“Accomplices” by Simon Stone at the Vienna Burgtheater – culture

The first corona death was registered in a play at the Vienna Burgtheater. The sick person also suffered from a weak heart and died shortly after being admitted to the hospital. But the pandemic is not the subject of Simon Stone’s new classic override at all. “Accomplices” is about the social inequality in society, about the glass wall between the classes and about the spiritual devastation that modern capitalism causes among capitalists.

This time the theater favorite Stone used two plays by Maxim Gorki as a template. One, “Children of the Sun” (1905), is a melancholy, Chekhov-style tragicomedy set against the backdrop of a cholera epidemic denied by an angry mob – a striking analogy to today’s corona demos, the Stone however does not take up. Instead, he combines “Children of the Sun” with the play “Feinde” (1906), in which the class struggle escalates in a family business: a factory owner is shot.

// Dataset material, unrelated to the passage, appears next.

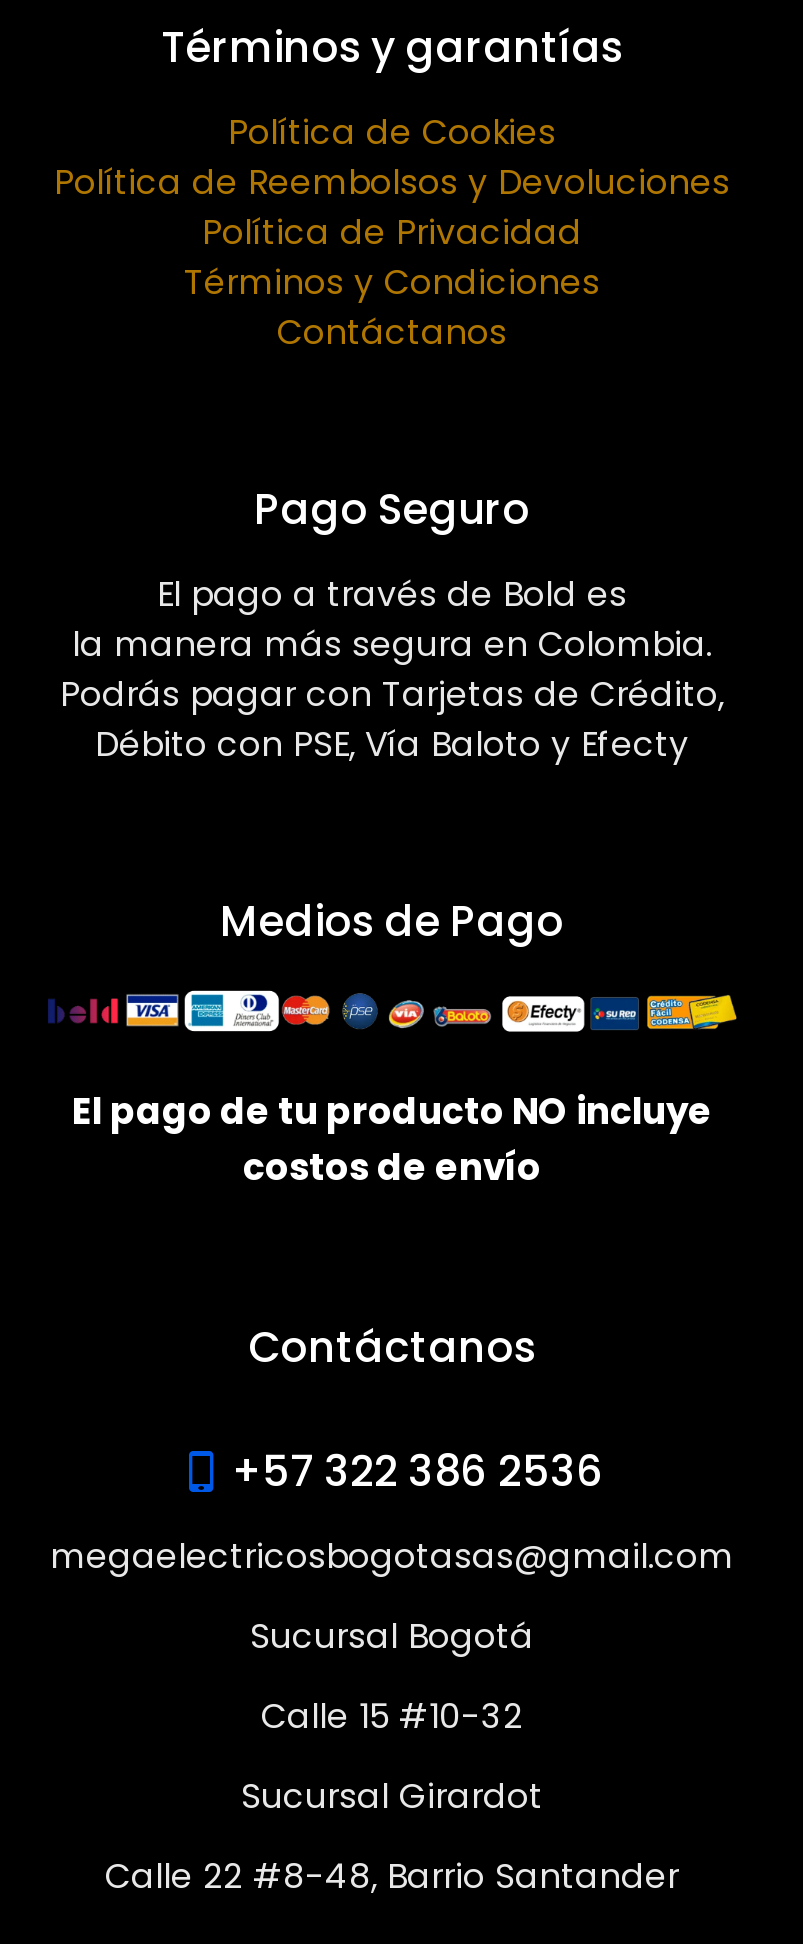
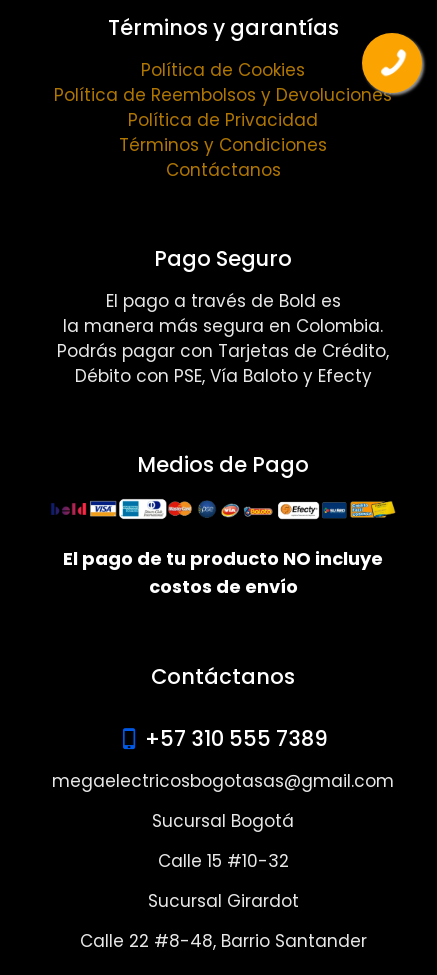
+ [image]

- +57 322 386 2536
+ +57 310 555 7389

The new Stone creation came out at the Burgtheater shortly after his six-hour production “Our Time” (based on motifs by Horváth) at the Munich Residenztheater; the narrow gap is due to corona-related shifts. As usual, the Australian writer and director took over the essential parts of the plot from the original, but completely rewrote the dialogues. His play is not set in tsarist Russia, but in contemporary Vienna; The action takes place in an ensemble of fully glazed pavilions (stage: Bob Cousins), which form the modernist home of Paul and Tanya.

Between glass walls: Felix Rech and Birgit Minichmayr.

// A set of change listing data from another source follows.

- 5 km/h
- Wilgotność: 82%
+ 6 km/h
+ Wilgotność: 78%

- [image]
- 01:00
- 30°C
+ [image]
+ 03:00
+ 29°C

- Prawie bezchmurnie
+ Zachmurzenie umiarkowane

(Photo: Marcella Ruiz Cruz)

The chemist Paul (Michael Maertens) once just missed the Nobel Prize; That is one of the reasons why he drinks too much: when the piece begins, he is in the process of relieving a huge hangover with a whole carafe of Bloody Mary. The actress Tanya (Lilith Häßle) is a lot younger than her husband, who cares too little about her. Two friends of the house try to take advantage of the marital crisis: Dietmar (Roland Koch), a boastful filmmaker (“My friend Ken Loach says …”), tries to get Tanya; the slightly schizophrenic lawyer Melanie (Birgit Minichmayr) is after Paul: “Did I mention that I am one of Austria’s best divorce lawyers?” The food factory, to which the family owes its prosperity, is run by Uncle Matthias (Peter Simonischek), behind whose cozy fur seal facade is an ice-cold businessman. His ambitious managing director Raschid (Bardo Böhlefeld) is even more unscrupulous; the latter falls so unhappy in the course of a scuffle with indignant workers that he falls into a coma.

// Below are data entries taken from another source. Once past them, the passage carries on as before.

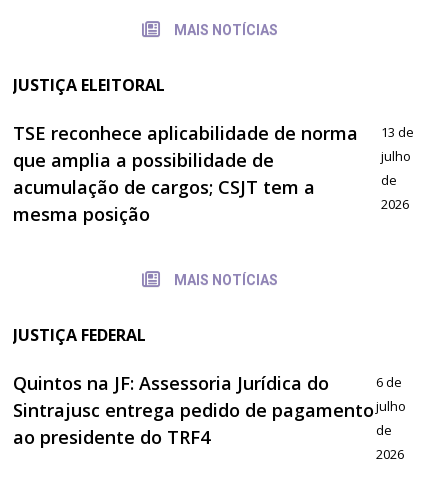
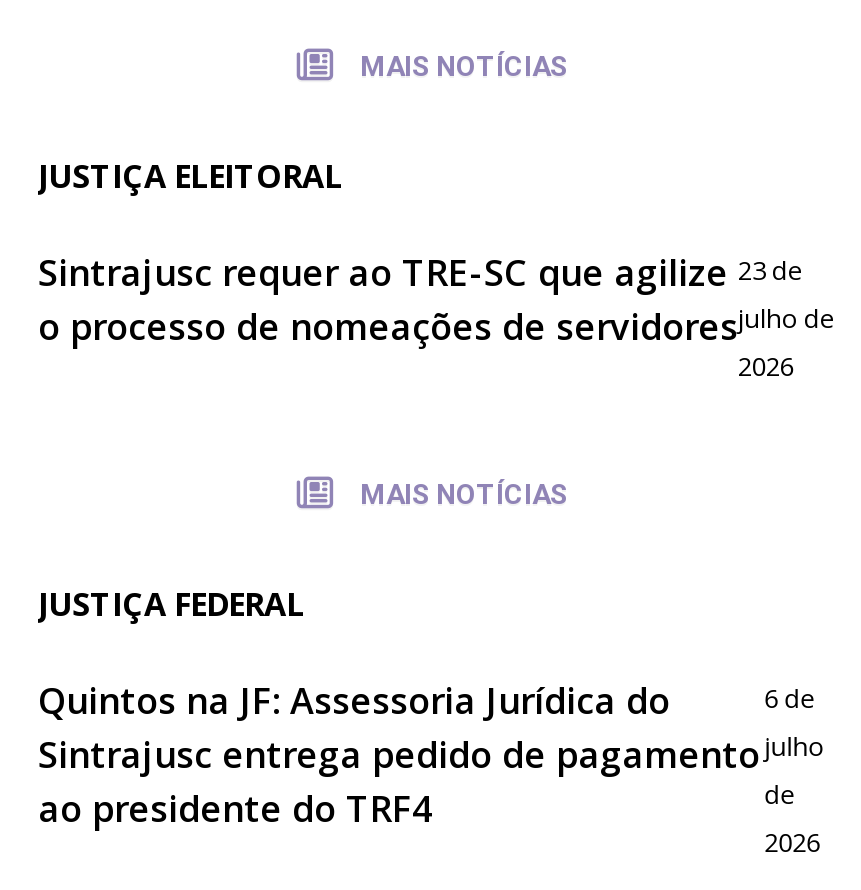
- TSE reconhece aplicabilidade de norma
- que amplia a possibilidade de
- acumulação de cargos; CSJT tem a
- mesma posição
+ Sintrajusc requer ao TRE-SC que agilize
+ o processo de nomeações de servidores

- 13 de
- julho
- de
+ 23 de
+ julho de
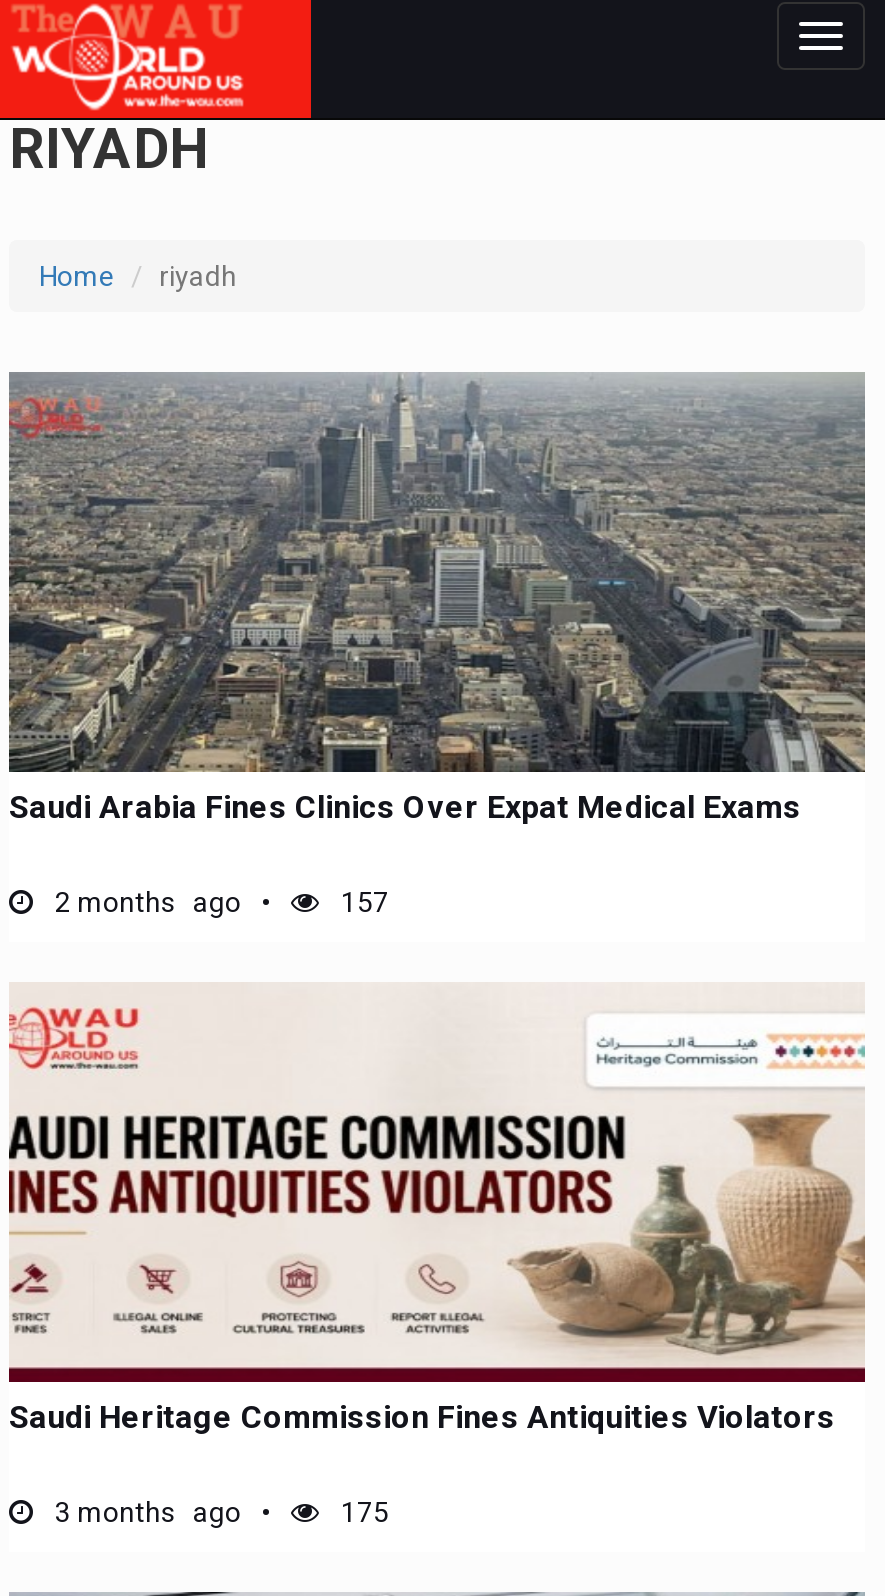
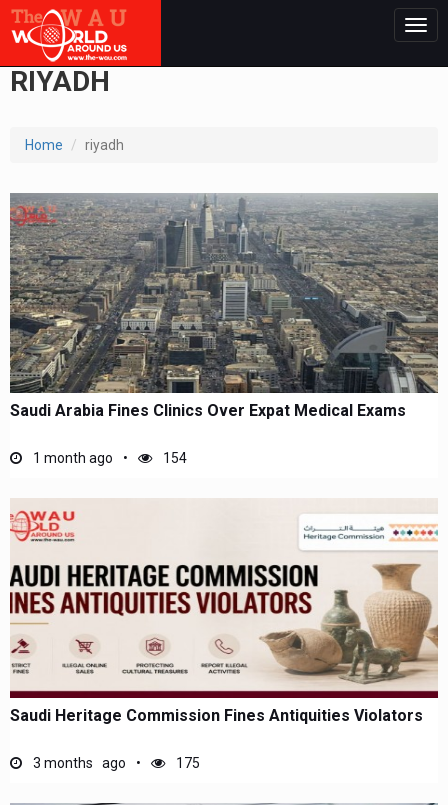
- 2 months ago
+ 1 month ago

- 157
+ 154
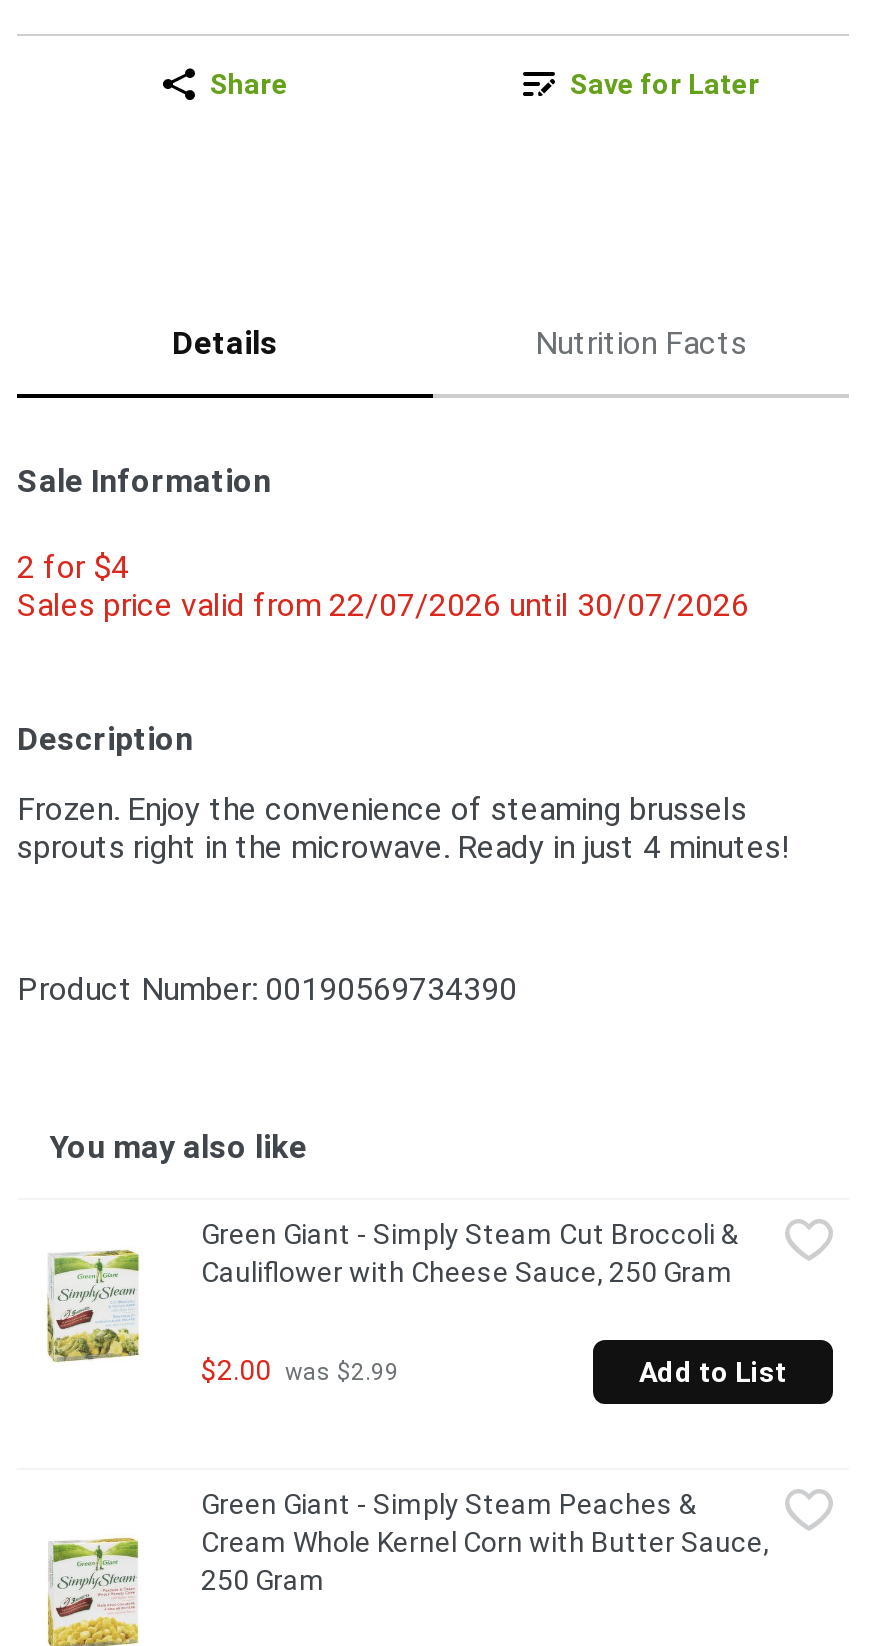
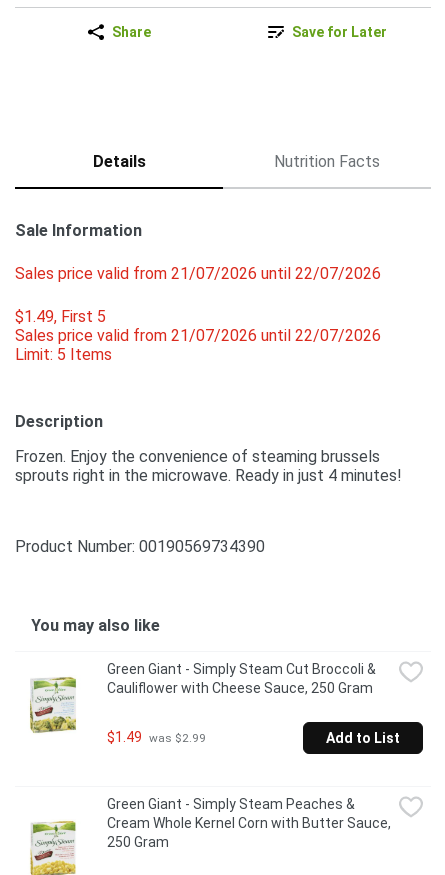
- 2 for $4
- Sales price valid from 22/07/2026 until 30/07/2026
+ Sales price valid from 21/07/2026 until 22/07/2026
+ $1.49, First 5
+ Sales price valid from 21/07/2026 until 22/07/2026
+ Limit: 5 Items

- $2.00 was $2.99
+ $1.49 was $2.99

“Accomplices” is a great ensemble piece, especially brilliant in the couple scenes

What the title “accomplices” refers to is somewhat unclear; In any case, the piece offers the typical Stone mixture of witty well-made-play dialogues and current, hard topics; the almost four hours of playing time will not be long. It is noticeable, however, that the proletarian figures are overall less convincing than the others: The distant relationship that housekeeper Anita (Annamária Láng) has with her employers does not seem credible, and that the cleaning lady (Safira Robens) is a prospective medical student too fairytale. In-house technician Igor (Rainer Galke) is also not entirely plausible, but more complex: We get to know him as a dumb choleric who is about to be fired because of his sexist behavior; in the end, he became a broken, tragic figure – the Covid death mentioned at the beginning was his wife.

“Accomplices” is a great ensemble piece, but does not reach the density of Stone’s best works such as “Drei Schwestern” or “Hotel Strindberg”. He is at the height of his art especially in the wonderfully screwed up couple scenes, for example when the rivals Tanya and Melanie make friends over a lot of Chardonnay. When the men join in later, the situation develops in the direction of group sex – until a sudden onset of the outside world puts an end to the hustle and bustle: activists board the scene and spray the glass walls with slogans. The bad point of the piece, however, is: Before the revolution breaks out, an even more brutal capitalism – also in the relationships – takes power. In the end, Rasheed returns in a wheelchair and announces that he is now the majority owner of the company; He would like to have the family residence demolished.

Matthias, the old patriarch, has the last word. “It’s over,” he says calmly. “And it’s our own fault.”